■ ASSIGNMENT:
Transcribe every entry word for word, leaving out all images.

--- --- ---

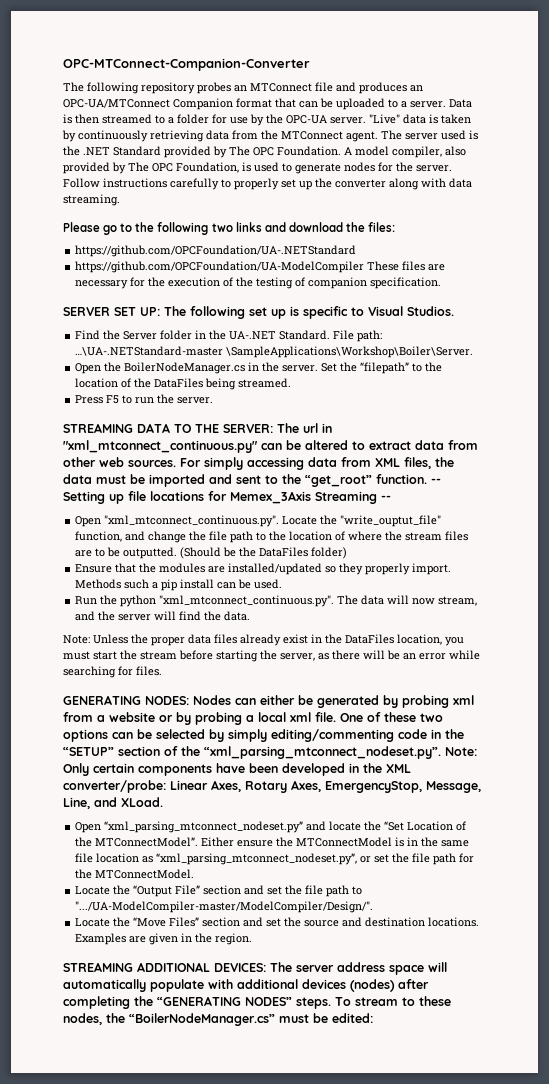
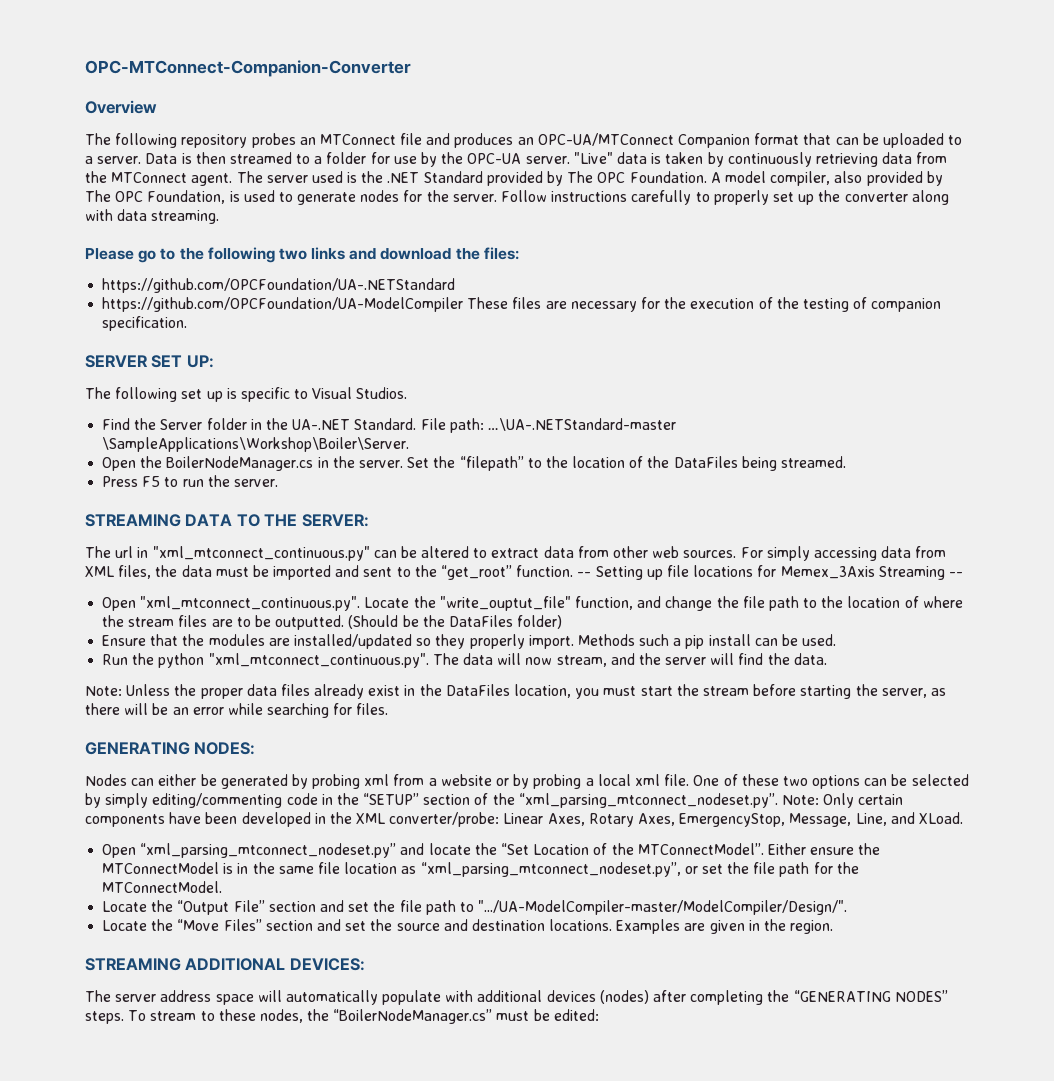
(310, 64) none -> [85,100,157,114] // Overview
(160, 311) none -> (214, 361) //
(273, 428) none -> (369, 520) //
(189, 700) none -> (256, 748) //
(266, 967) none -> (365, 964) //

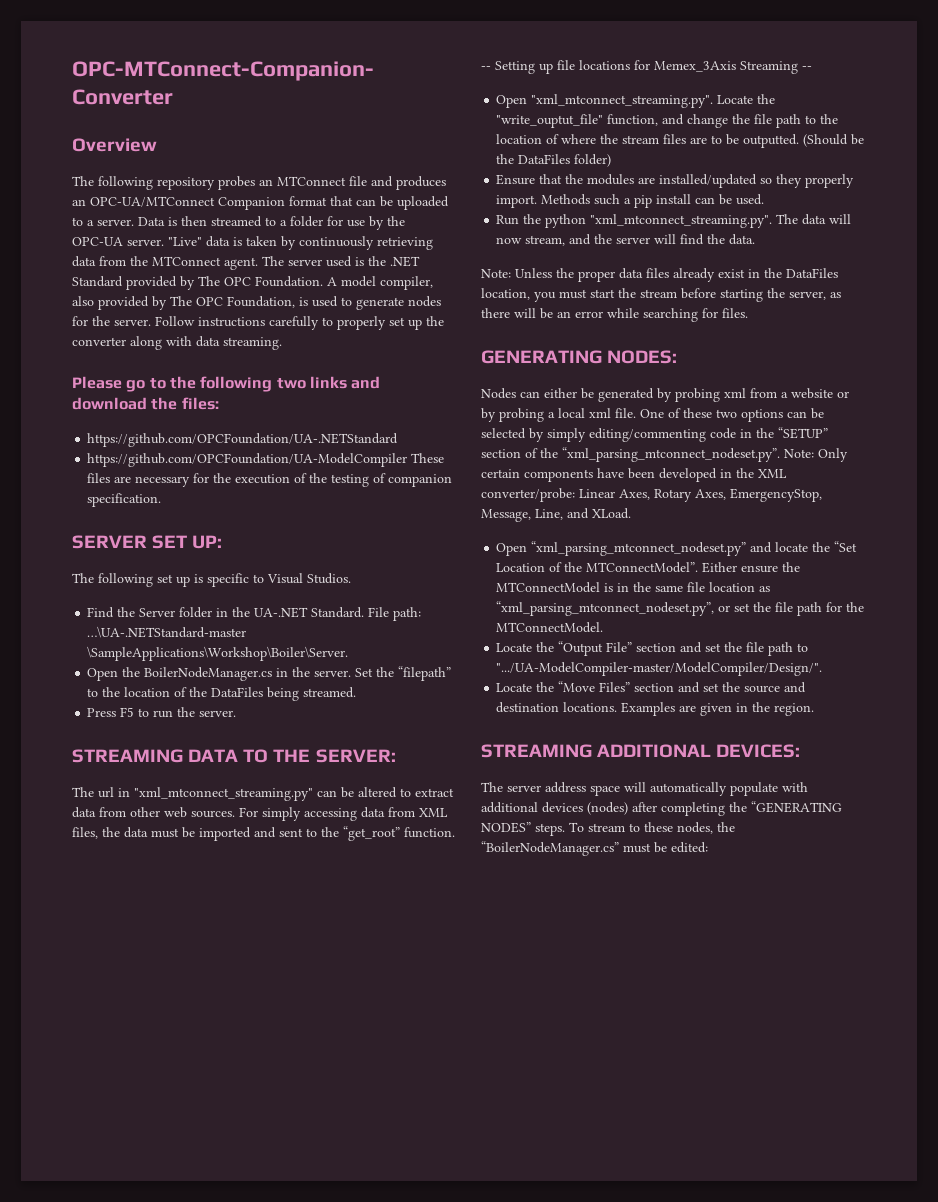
[152,546,370,561] "xml_mtconnect_continuous.py" -> [134,787,313,801] "xml_mtconnect_streaming.py"
[140,596,361,611] "xml_mtconnect_continuous.py". -> [531,94,714,108] "xml_mtconnect_streaming.py".
[208,653,429,668] "xml_mtconnect_continuous.py". -> [590,214,773,228] "xml_mtconnect_streaming.py".

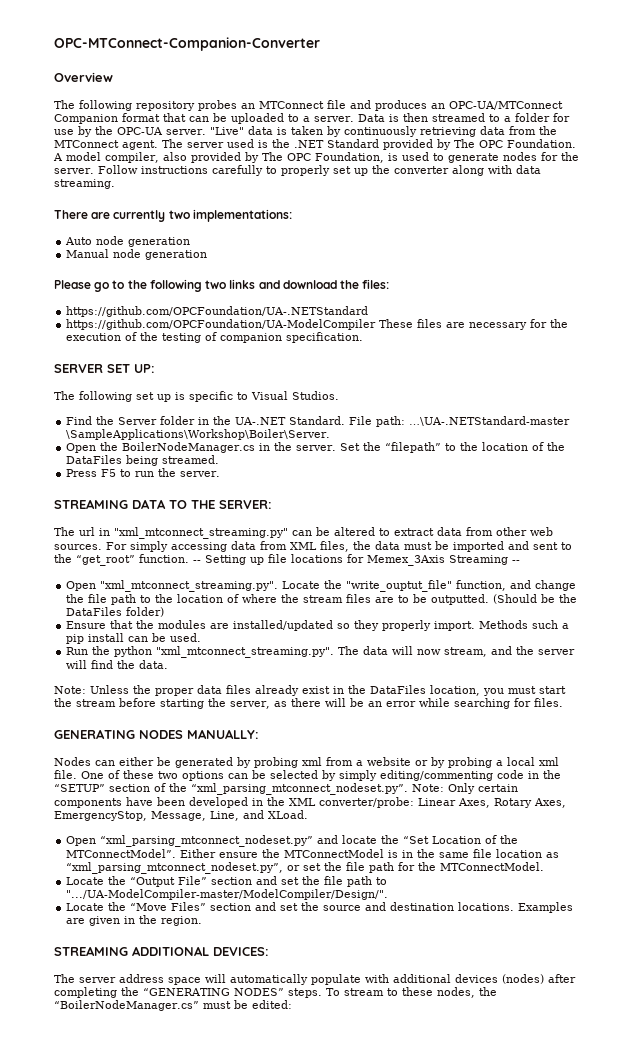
(282, 343) none -> [54,209,292,222] [65,236,191,247] [66,249,208,260] // There are currently two implementations: // Auto node generation // Manual node generation
[607,350,678,364] NODES: -> [139,729,259,739] NODES MANUALLY:

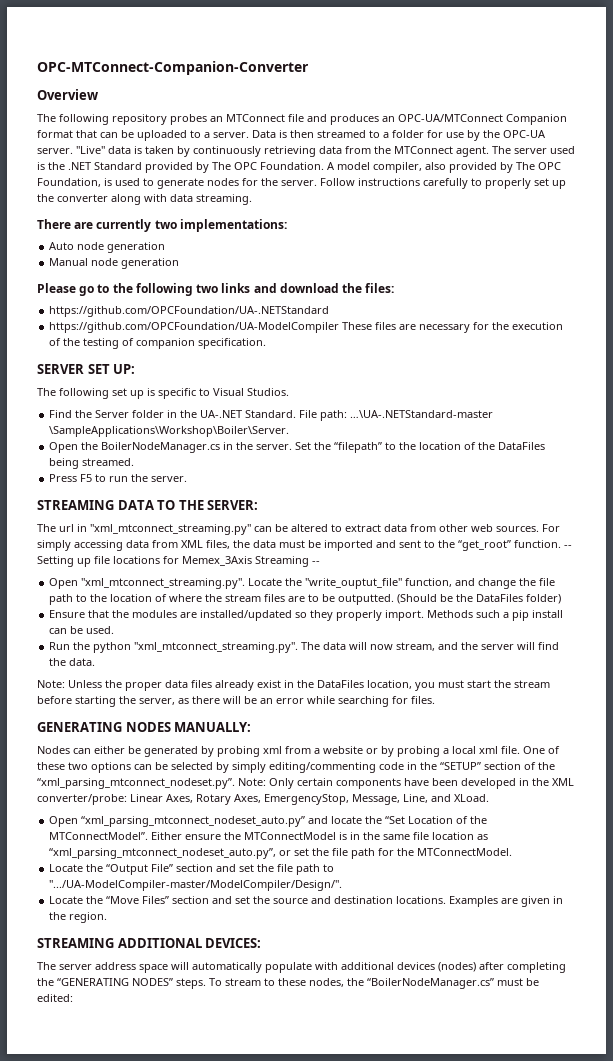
[100,835,314,847] “xml_parsing_mtconnect_nodeset.py” -> [81,816,306,827] “xml_parsing_mtconnect_nodeset_auto.py”
[66,862,284,874] “xml_parsing_mtconnect_nodeset.py”, -> [49,848,277,859] “xml_parsing_mtconnect_nodeset_auto.py”,

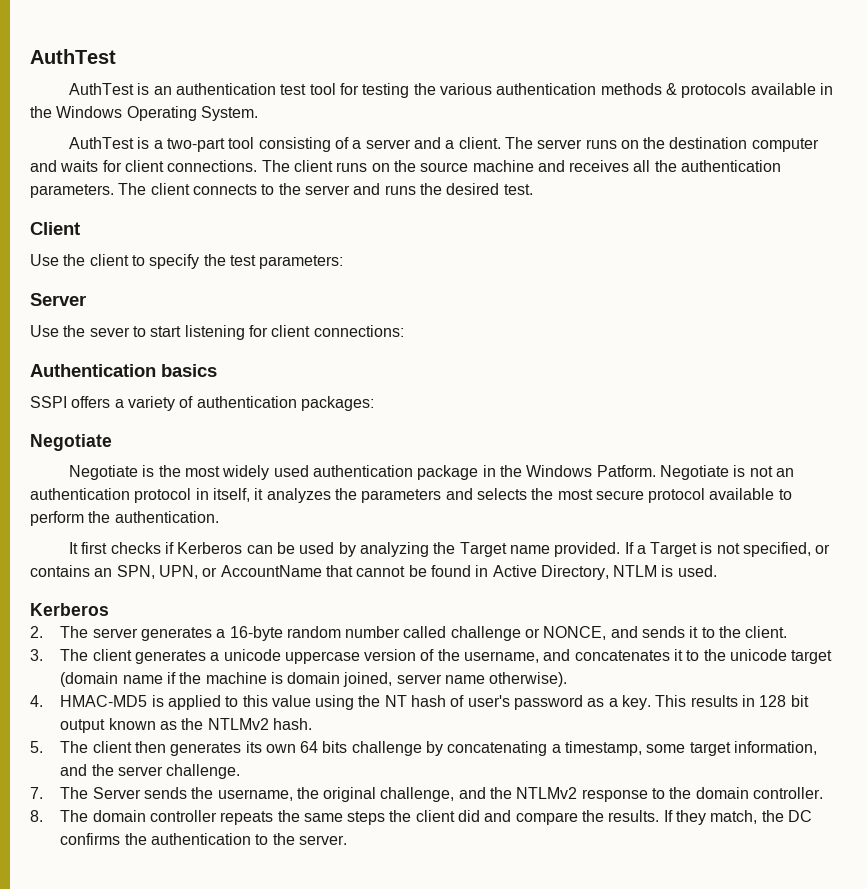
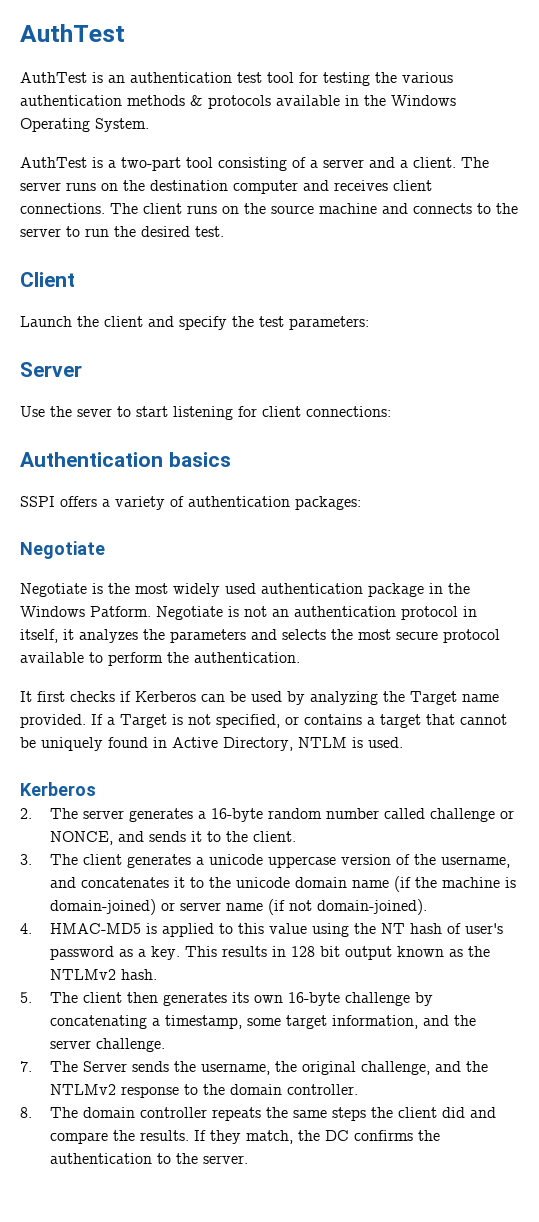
[60,160,122,172] waits for -> [334,180,388,191] receives
[569,160,782,172] [30,183,190,198] receives all the authentication parameters. The client -> (408, 208) none
[353,183,416,195] and runs -> [66,226,109,237] to run
[30,254,145,266] Use the client to -> [20,316,174,327] Launch the client and
[94,565,322,579] an SPN, UPN, or AccountName -> [367,714,421,728] a target
(427, 571) none -> [41,737,103,751] uniquely
[791,650,833,664] [60,672,568,687] target (domain name if the machine is domain joined, server name otherwise). -> [295,876,517,892] [50,899,428,915] domain name (if the machine is domain-joined) or server name (if not domain-joined).
[300,741,348,753] 64 bits -> [288,992,341,1006] 16-byte

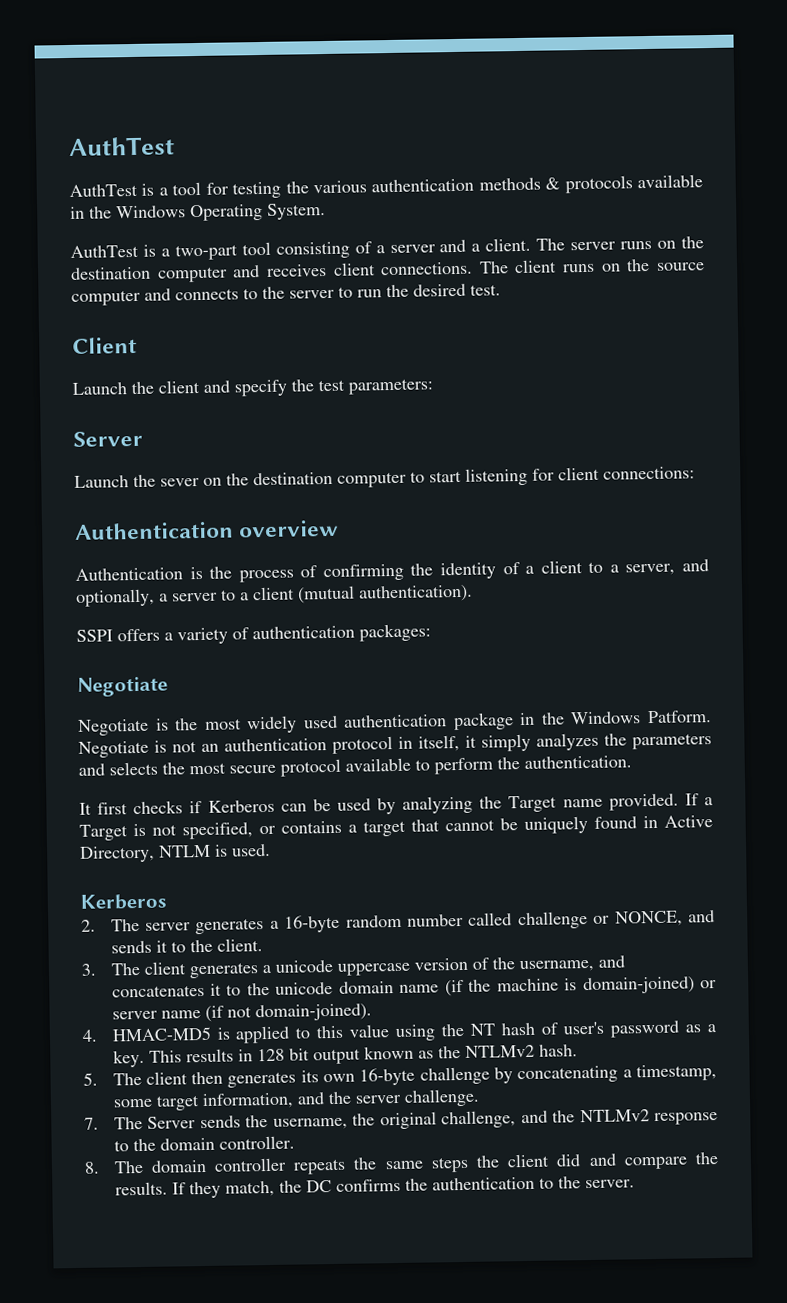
[108,72,262,83] an authentication test -> [158,187,168,196] a
[319,203,377,214] machine -> [71,289,141,306] computer
[20,406,45,417] Use -> [74,475,129,488] Launch
(112, 412) none -> [203,471,407,488] on the destination computer
[168,452,231,467] basics -> [238,519,340,538] [75,559,709,583] [76,584,473,607] overview // Authentication is the process of confirming the identity of a client to a server, and optionally, a server to a client (mutual authentication).
(74, 634) none -> [481,733,531,752] simply

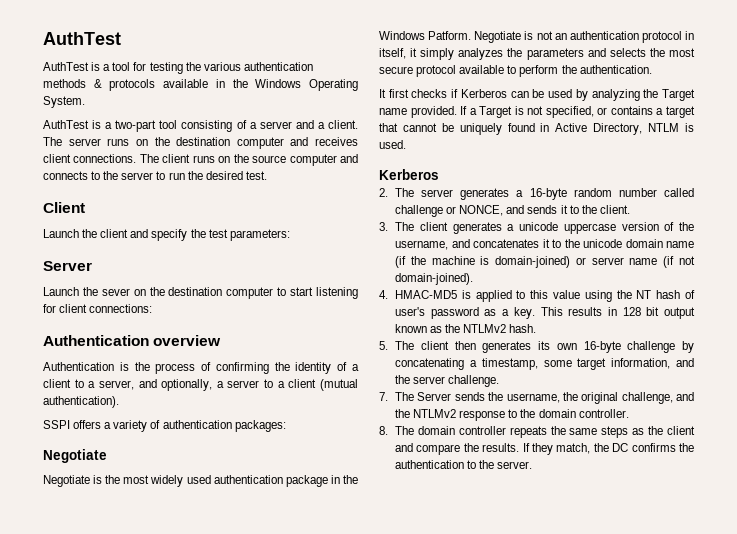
[475,1153,582,1168] the client did -> [632,426,695,435] as the client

--- --- ---

■ ANSWER:
(310, 64) none -> [85,100,157,114] // Overview
(160, 311) none -> (214, 361) //
(273, 428) none -> (369, 520) //
(189, 700) none -> (256, 748) //
(266, 967) none -> (365, 964) //

[152,546,370,561] "xml_mtconnect_continuous.py" -> [134,787,313,801] "xml_mtconnect_streaming.py"
[140,596,361,611] "xml_mtconnect_continuous.py". -> [531,94,714,108] "xml_mtconnect_streaming.py".
[208,653,429,668] "xml_mtconnect_continuous.py". -> [590,214,773,228] "xml_mtconnect_streaming.py".

(282, 343) none -> [54,209,292,222] [65,236,191,247] [66,249,208,260] // There are currently two implementations: // Auto node generation // Manual node generation
[607,350,678,364] NODES: -> [139,729,259,739] NODES MANUALLY:

[100,835,314,847] “xml_parsing_mtconnect_nodeset.py” -> [81,816,306,827] “xml_parsing_mtconnect_nodeset_auto.py”
[66,862,284,874] “xml_parsing_mtconnect_nodeset.py”, -> [49,848,277,859] “xml_parsing_mtconnect_nodeset_auto.py”,

[60,160,122,172] waits for -> [334,180,388,191] receives
[569,160,782,172] [30,183,190,198] receives all the authentication parameters. The client -> (408, 208) none
[353,183,416,195] and runs -> [66,226,109,237] to run
[30,254,145,266] Use the client to -> [20,316,174,327] Launch the client and
[94,565,322,579] an SPN, UPN, or AccountName -> [367,714,421,728] a target
(427, 571) none -> [41,737,103,751] uniquely
[791,650,833,664] [60,672,568,687] target (domain name if the machine is domain joined, server name otherwise). -> [295,876,517,892] [50,899,428,915] domain name (if the machine is domain-joined) or server name (if not domain-joined).
[300,741,348,753] 64 bits -> [288,992,341,1006] 16-byte

[108,72,262,83] an authentication test -> [158,187,168,196] a
[319,203,377,214] machine -> [71,289,141,306] computer
[20,406,45,417] Use -> [74,475,129,488] Launch
(112, 412) none -> [203,471,407,488] on the destination computer
[168,452,231,467] basics -> [238,519,340,538] [75,559,709,583] [76,584,473,607] overview // Authentication is the process of confirming the identity of a client to a server, and optionally, a server to a client (mutual authentication).
(74, 634) none -> [481,733,531,752] simply

[475,1153,582,1168] the client did -> [632,426,695,435] as the client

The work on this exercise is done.